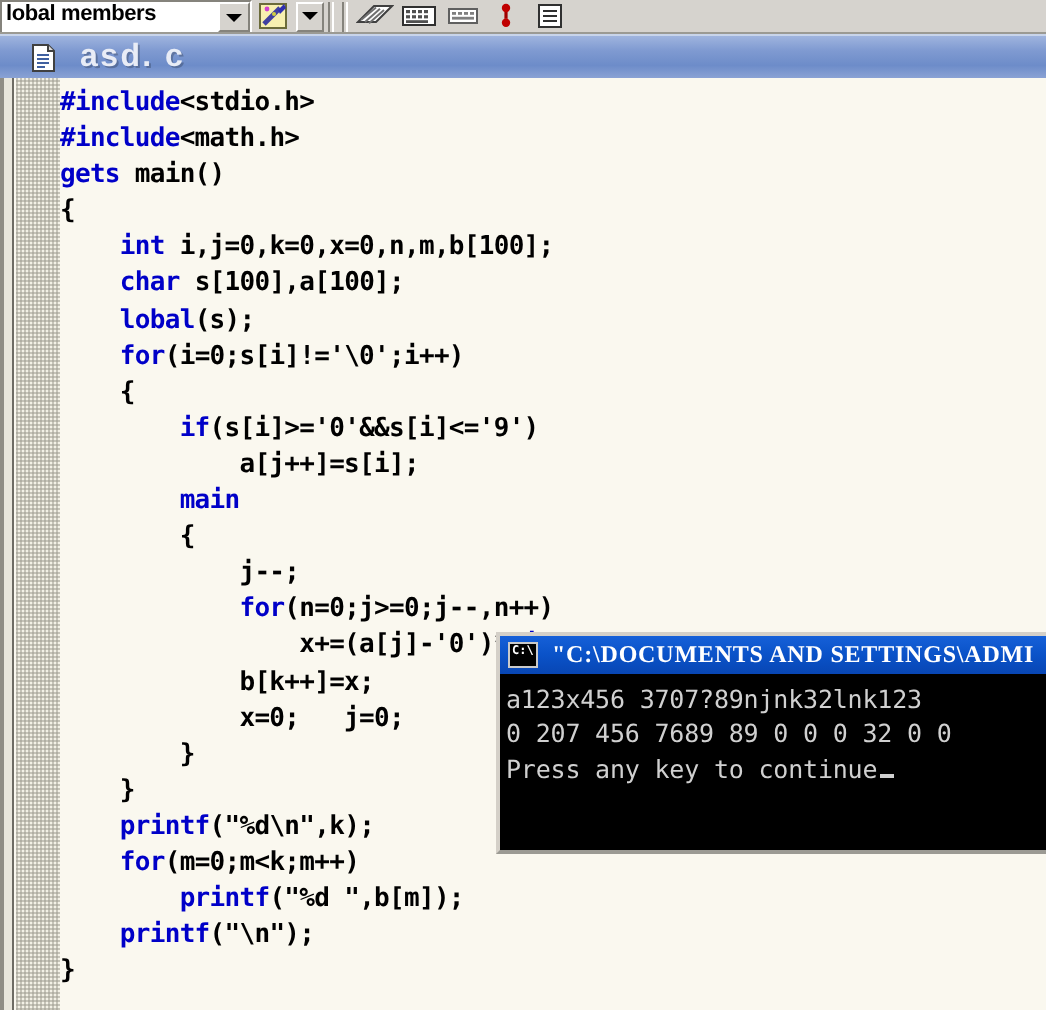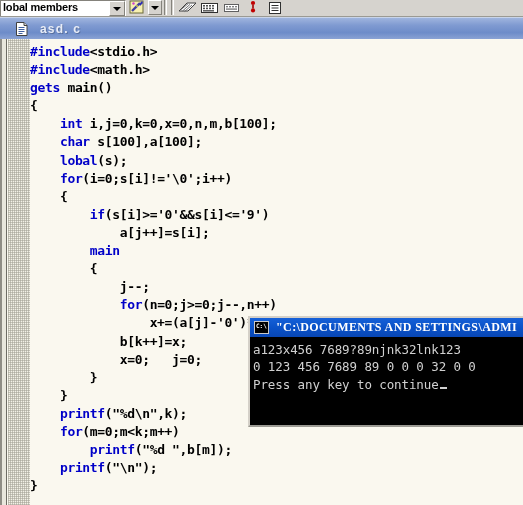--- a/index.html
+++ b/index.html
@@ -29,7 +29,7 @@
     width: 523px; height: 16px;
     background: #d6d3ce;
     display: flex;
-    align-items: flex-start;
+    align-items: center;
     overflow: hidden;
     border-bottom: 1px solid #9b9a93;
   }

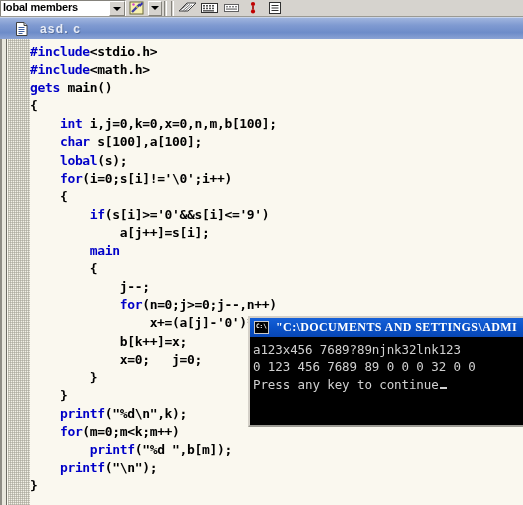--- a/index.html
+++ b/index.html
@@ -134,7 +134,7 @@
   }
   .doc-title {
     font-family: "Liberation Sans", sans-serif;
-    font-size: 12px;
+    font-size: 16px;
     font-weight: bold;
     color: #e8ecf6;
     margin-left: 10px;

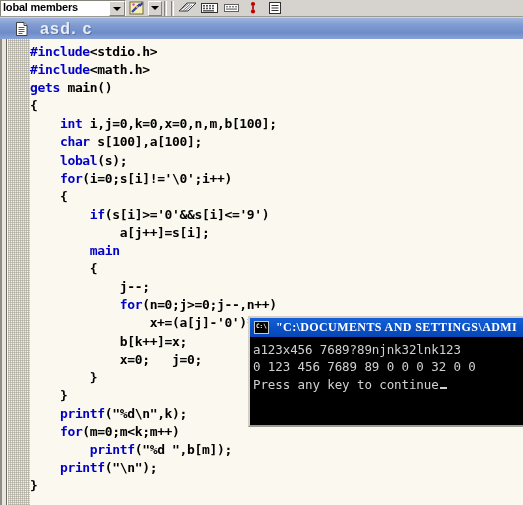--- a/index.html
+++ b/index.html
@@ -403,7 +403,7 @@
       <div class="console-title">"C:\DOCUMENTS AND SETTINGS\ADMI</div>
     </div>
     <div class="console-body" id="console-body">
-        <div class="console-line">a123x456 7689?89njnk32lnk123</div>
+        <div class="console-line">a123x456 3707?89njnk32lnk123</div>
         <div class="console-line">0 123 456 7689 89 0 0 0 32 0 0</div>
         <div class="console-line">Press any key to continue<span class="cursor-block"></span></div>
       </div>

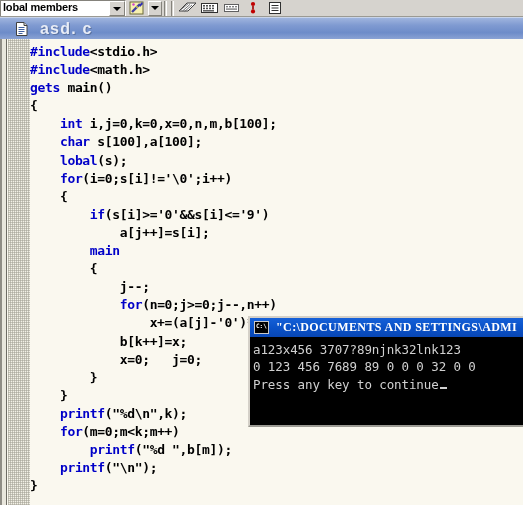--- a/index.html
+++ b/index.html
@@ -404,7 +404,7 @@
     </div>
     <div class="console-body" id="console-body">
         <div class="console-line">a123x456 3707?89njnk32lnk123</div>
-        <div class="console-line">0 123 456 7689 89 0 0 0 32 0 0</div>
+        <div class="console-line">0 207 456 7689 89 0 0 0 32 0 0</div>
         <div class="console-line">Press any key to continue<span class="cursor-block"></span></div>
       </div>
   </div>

#####

▶ Problem requirements
Scan the records for the string "items" and show every line that contains it.

▶ Answer to the problem
-    align-items: flex-start;
+    align-items: center;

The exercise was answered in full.